Here are a few more tips on how to handle taking medication that I’d like to add
- Remember that natural herbs and vitamins can be toxic if taken in excess – Just because they’re marketed as a healthy product doesn’t mean they won’t have an adverse effect. Certain herbs may also cause negative reactions to prescription drugs. St. John’s Wort is notorious for that. You can overdose on vitamins as well. They won’t kill you but can wreak havoc on your liver and other organs. Have a blood test first to determine if you’re vitamin deficient and then make up the difference by eating fresh foods containing those vitamins before resorting to supplements.
- If you’re allergic to certain foods like nuts, shrimp, bees, or anything else that will cause you to puff up or stop breathing, carry an epi-pen or antidote everywhere you go -It’s also a good idea to carry a few Benadryl with you in your purse or pocket in case you have a reaction to something you didn’t know you were allergic to. I found out I was allergic to Ibuprofen and Naproxen. I hardly ever take anything and didn’t know I was allergic until I noticed a hive on my wrist and started sweating.
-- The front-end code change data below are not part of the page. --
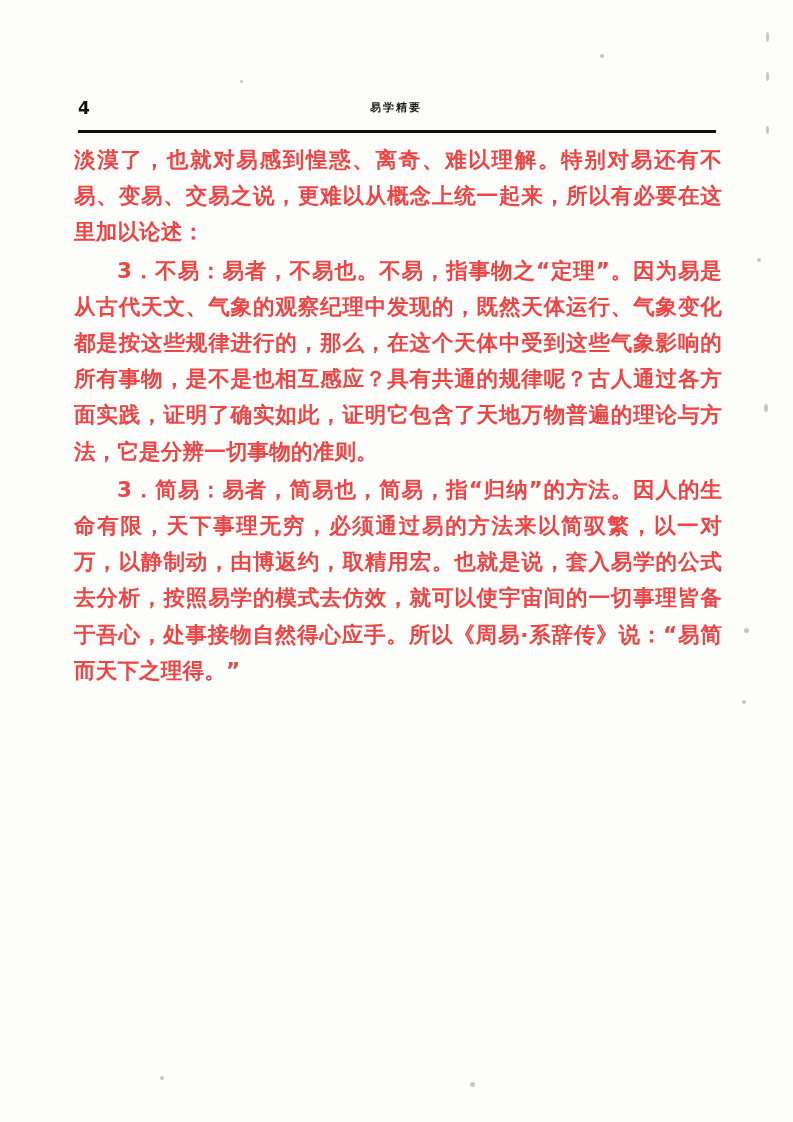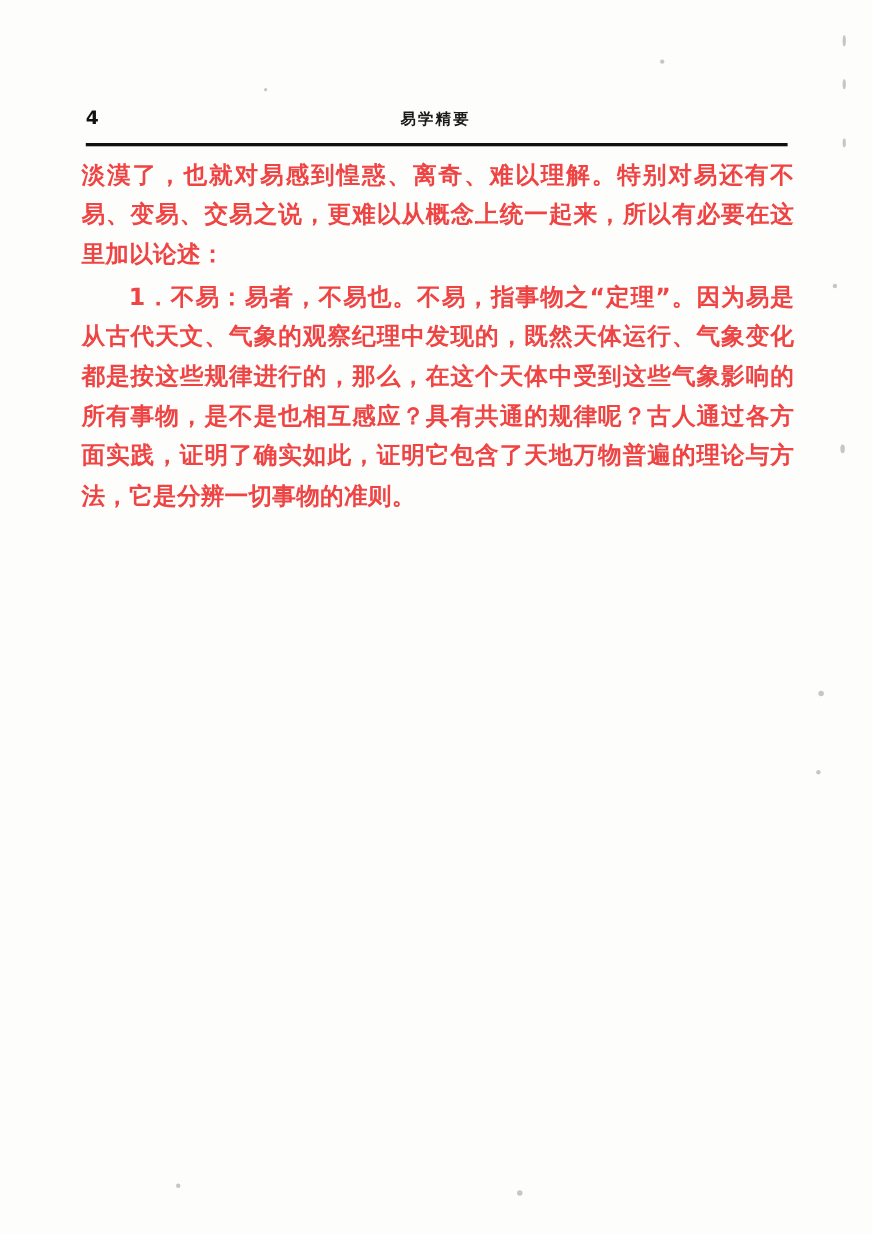--- a/index.html
+++ b/index.html
@@ -37,21 +37,21 @@
     font-weight: bold;
     color: #111;
     letter-spacing: 0;
   }
   .header .runhead {
     position: absolute;
     left: 0;
     right: 0;
     top: 2px;
     text-align: center;
-    font-size: 14px;
+    font-size: 11px;
     font-weight: bold;
     color: #1a1a1a;
     letter-spacing: 2px;
   }
   .rule {
     position: absolute;
     left: 78px;
     top: 130px;
     width: 638px;
     height: 3px;
@@ -84,21 +84,22 @@
 <div class="page">
 
   <div class="header">
     <div class="folio">4</div>
     <div class="runhead">易学精要</div>
   </div>
   <div class="rule"></div>
 
   <div class="body">
     <p class="para">淡漠了，也就对易感到惶惑、离奇、难以理解。特别对易还有不易、变易、交易之说，更难以从概念上统一起来，所以有必要在这里加以论述：</p>
-    <p class="para indent">1．不易：易者，不易也。不易，指事物之“定理”。因为易是从古代天文、气象的观察纪理中发现的，既然天体运行、气象变化都是按这些规律进行的，那么，在这个天体中受到这些气象影响的所有事物，是不是也相互感应？具有共通的规律呢？古人通过各方面实践，证明了确实如此，证明它包含了天地万物普遍的理论与方法，它是分辨一切事物的准则。</p>
+    <p class="para indent">3．不易：易者，不易也。不易，指事物之“定理”。因为易是从古代天文、气象的观察纪理中发现的，既然天体运行、气象变化都是按这些规律进行的，那么，在这个天体中受到这些气象影响的所有事物，是不是也相互感应？具有共通的规律呢？古人通过各方面实践，证明了确实如此，证明它包含了天地万物普遍的理论与方法，它是分辨一切事物的准则。</p>
+    <p class="para indent">3．简易：易者，简易也，简易，指“归纳”的方法。因人的生命有限，天下事理无穷，必须通过易的方法来以简驭繁，以一对万，以静制动，由博返约，取精用宏。也就是说，套入易学的公式去分析，按照易学的模式去仿效，就可以使宇宙间的一切事理皆备于吾心，处事接物自然得心应手。所以《周易·系辞传》说：“易简而天下之理得。”</p>
   </div>
 
   <div class="speck" style="left:766px; top:32px; width:3px; height:10px;"></div>
   <div class="speck" style="left:766px; top:72px; width:3px; height:9px;"></div>
   <div class="speck" style="left:766px; top:126px; width:3px; height:8px;"></div>
   <div class="speck" style="left:757px; top:258px; width:4px; height:4px;"></div>
   <div class="speck" style="left:764px; top:404px; width:4px; height:8px;"></div>
   <div class="speck" style="left:744px; top:628px; width:5px; height:5px;"></div>
   <div class="speck" style="left:742px; top:700px; width:4px; height:4px;"></div>
   <div class="speck" style="left:160px; top:1076px; width:4px; height:4px;"></div>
- Avoid having to take medication in the first place by eating natural, organic, non-processed foods, drinking plenty of water, and keeping your sugar intake low.
- Just like your car, medications and medical devices may be subject to recalls.
- It’s a good idea to have a medical alert system in the event of an emergency, especially if you have certain conditions. Medical alerts are not only for seniors and can save your life.
Questions to ask your doctor or pharmacist about how to handle taking medication:
- How many tablets, pills, or liquid should I take, and how often? I suggest you write this information down immediately or record your doctor’s appointment using your phone recorder. Make sure your pharmacist is telling you the same thing. If not, make sure they agree. Keep track of how much you take by using a pill organizer.
- What foods or other drugs should I avoid consuming when taking my meds? Many times a doctor will not go into detail about this UNLESS you ask.
- What are the risks and side effects that I may have if I take this medication and are there alternatives?
- Does my medication need to be refrigerated or stored in any way particular?
- How many refills do I have with this prescription and how long do I need to take it?
- Will I need to have blood tests taken after I finish this round of medication? Some medications may be harmful to your liver or other organs.
- How can I change what I eat and my lifestyle to avoid taking medication for this ailment in the future? (See if they can answer that)
- Is the generic for this drug as effective as its name brand and what will be the difference in cost?
- Does my insurance cover this drug? (Some insurance companies have restrictions on medications and if it is not covered can be expensive)
- What else do I need to avoid or be aware of when taking this medication. Example: Staying out of the sun, avoiding sex, exercise, etc.